Problem to solve: Output the data below only from the line containing "margin-left: none ->" up to and including the line containing "text-align: right ->", exact and with the pictures left out.

Records for processing:
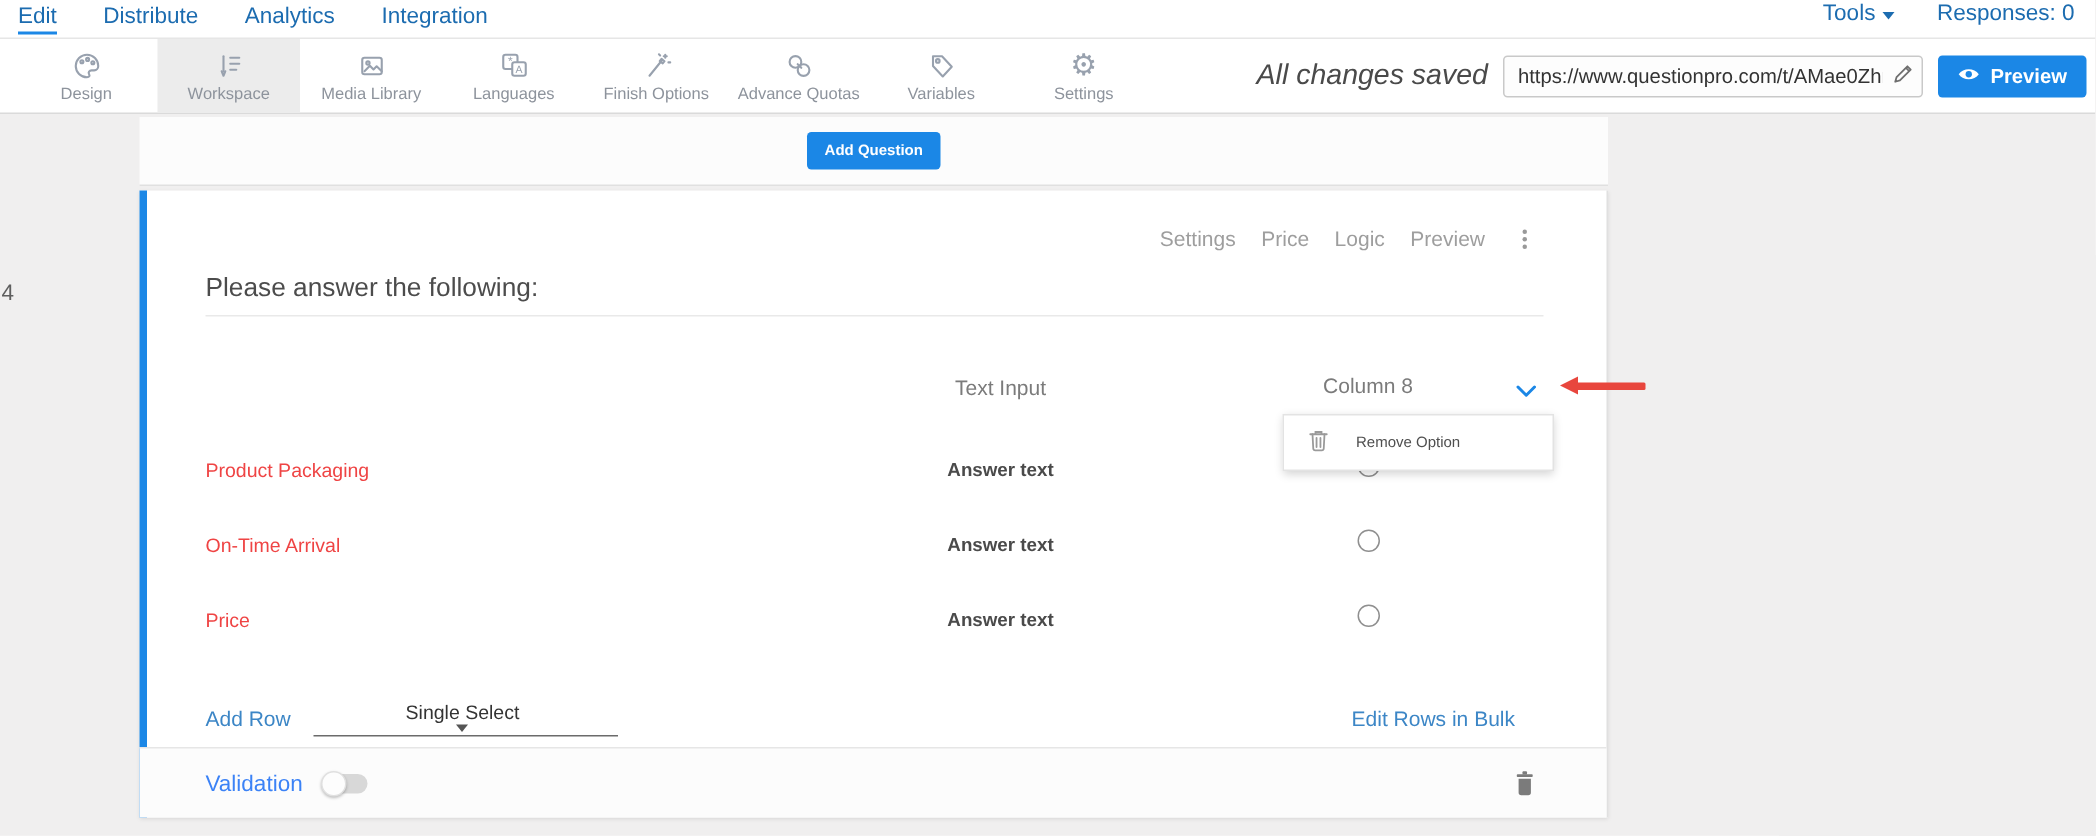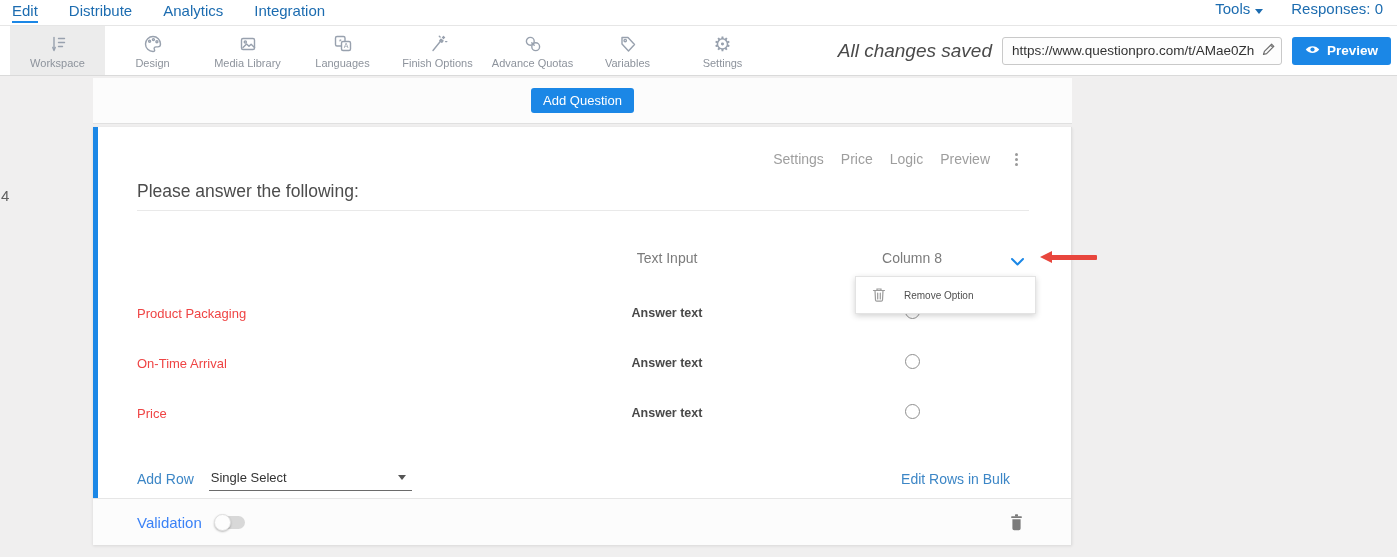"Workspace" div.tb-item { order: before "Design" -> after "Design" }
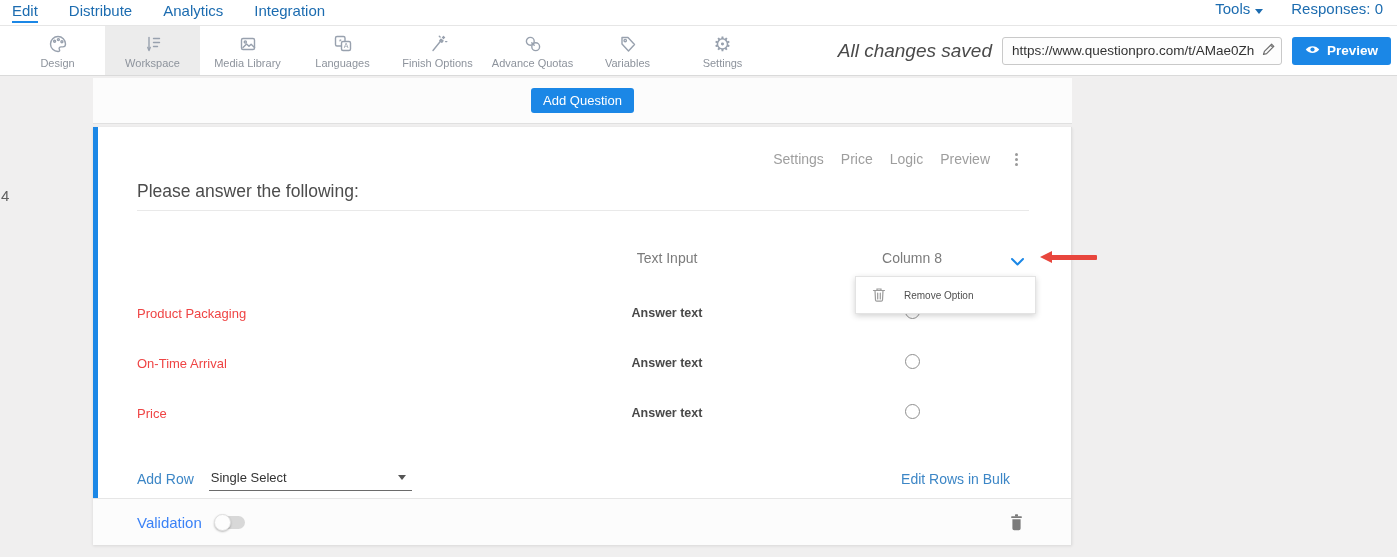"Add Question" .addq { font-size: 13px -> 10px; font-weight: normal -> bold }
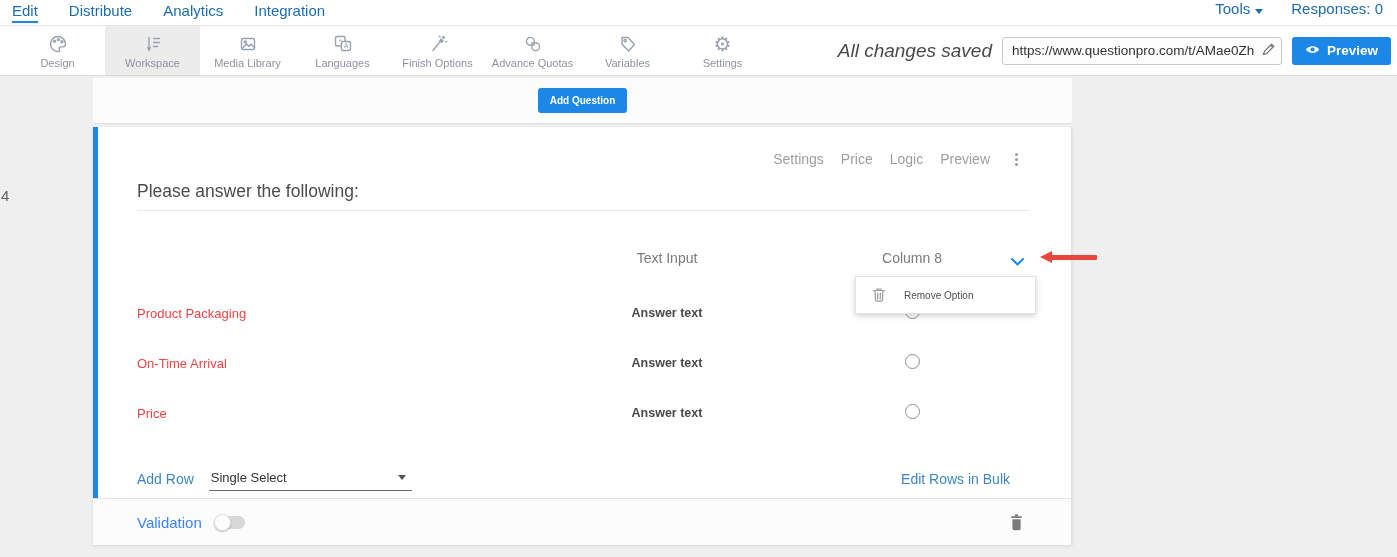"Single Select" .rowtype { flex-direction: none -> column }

==

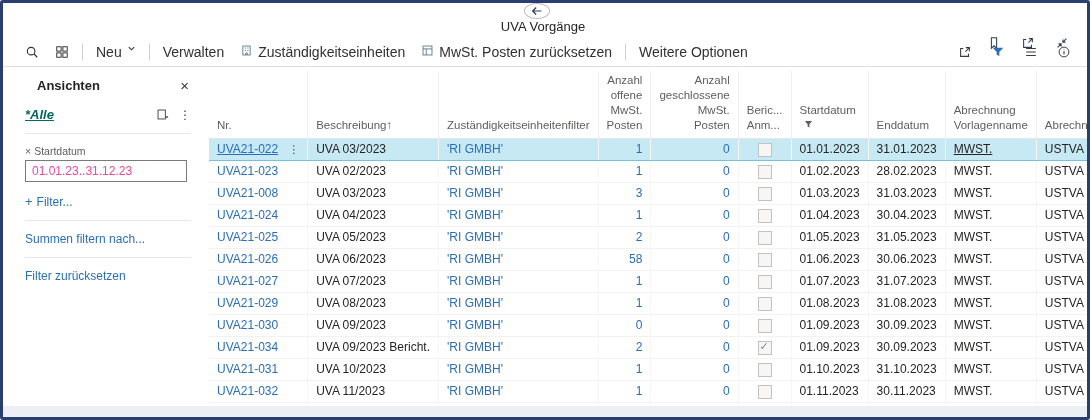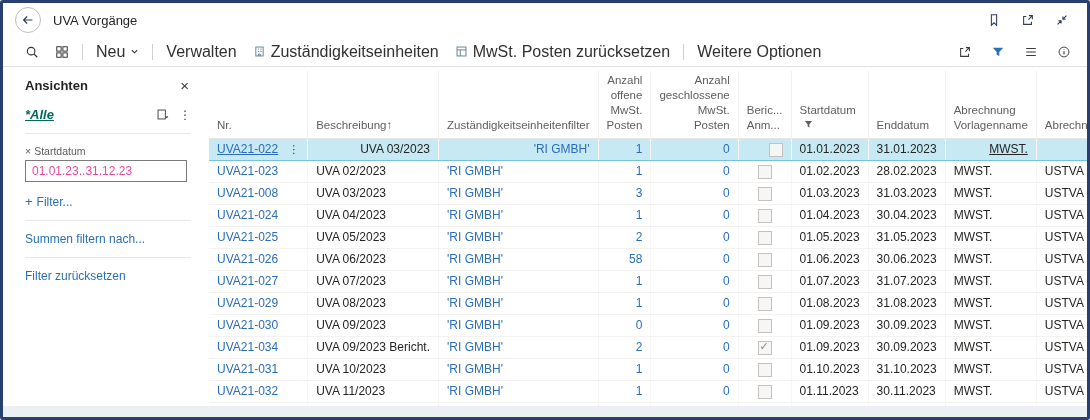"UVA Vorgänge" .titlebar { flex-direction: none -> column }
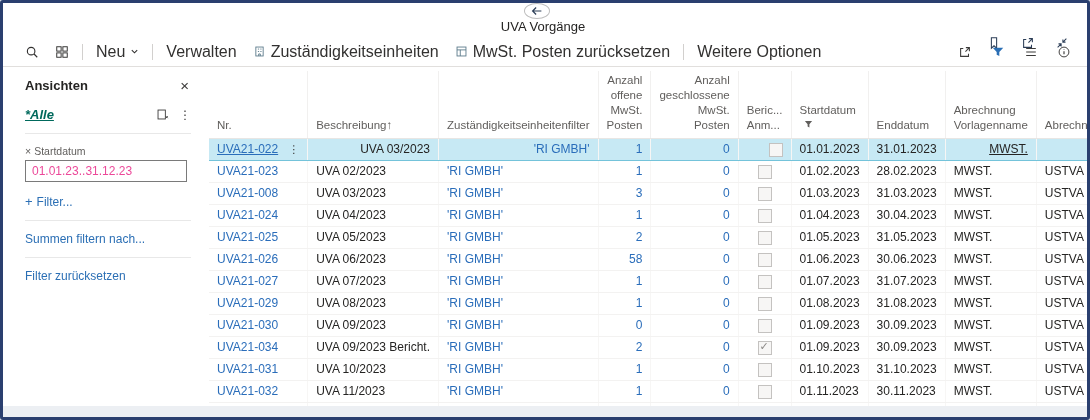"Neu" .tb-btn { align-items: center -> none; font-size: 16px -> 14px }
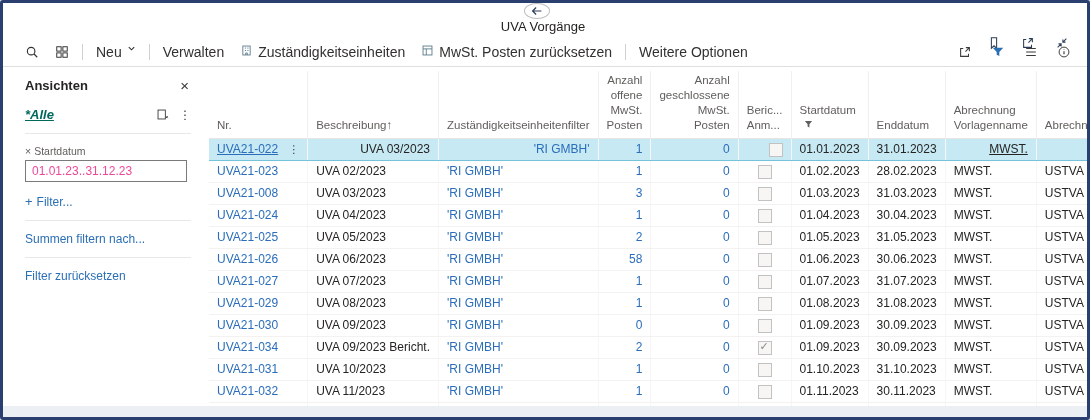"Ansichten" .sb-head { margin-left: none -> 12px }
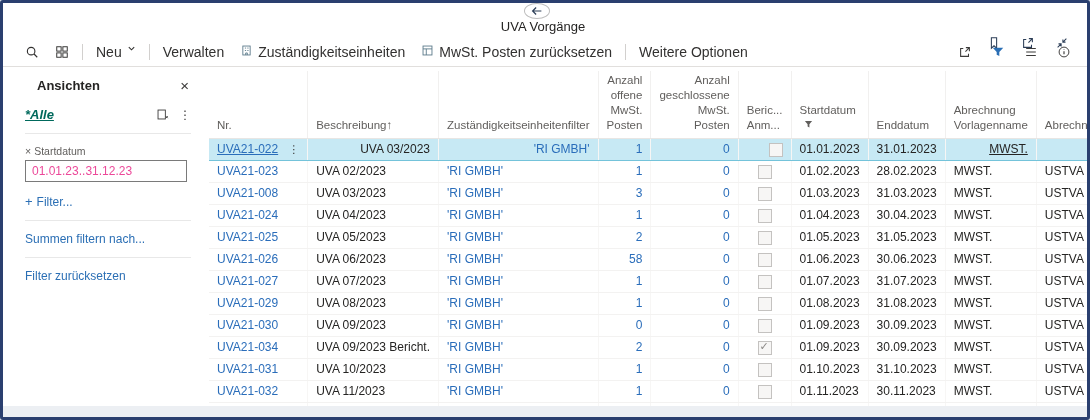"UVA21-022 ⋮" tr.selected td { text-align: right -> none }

Written response:
"Ansichten" .sb-head { margin-left: none -> 12px }
"UVA21-022 ⋮" tr.selected td { text-align: right -> none }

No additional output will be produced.